The answer is a stretch of the material below, returned exactly: the line containing "[26,331,77,347] All (1722)", the line containing "[360,331,430,347] Basics (297)", and all lines between.

RECORDS TO USE:
========

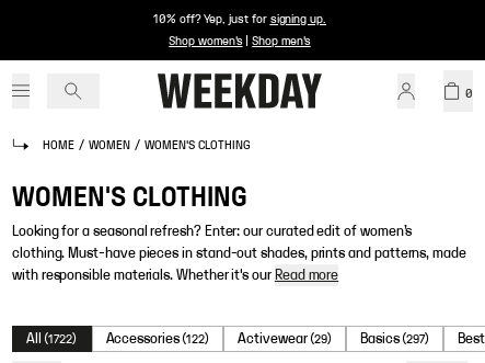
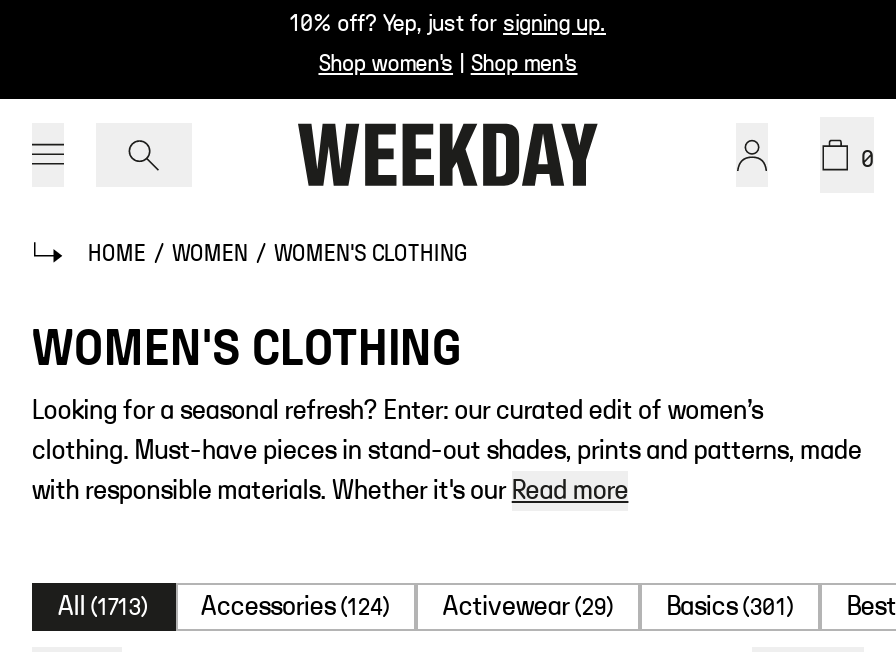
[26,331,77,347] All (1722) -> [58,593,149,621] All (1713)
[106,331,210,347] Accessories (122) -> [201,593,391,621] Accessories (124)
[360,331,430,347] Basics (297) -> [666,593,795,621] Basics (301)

========

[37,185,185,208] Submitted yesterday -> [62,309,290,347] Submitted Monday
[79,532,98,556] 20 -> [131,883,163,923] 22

========

SOLUTION FOR THIS TASK:
[26,331,77,347] All (1722) -> [58,593,149,621] All (1713)
[106,331,210,347] Accessories (122) -> [201,593,391,621] Accessories (124)
[360,331,430,347] Basics (297) -> [666,593,795,621] Basics (301)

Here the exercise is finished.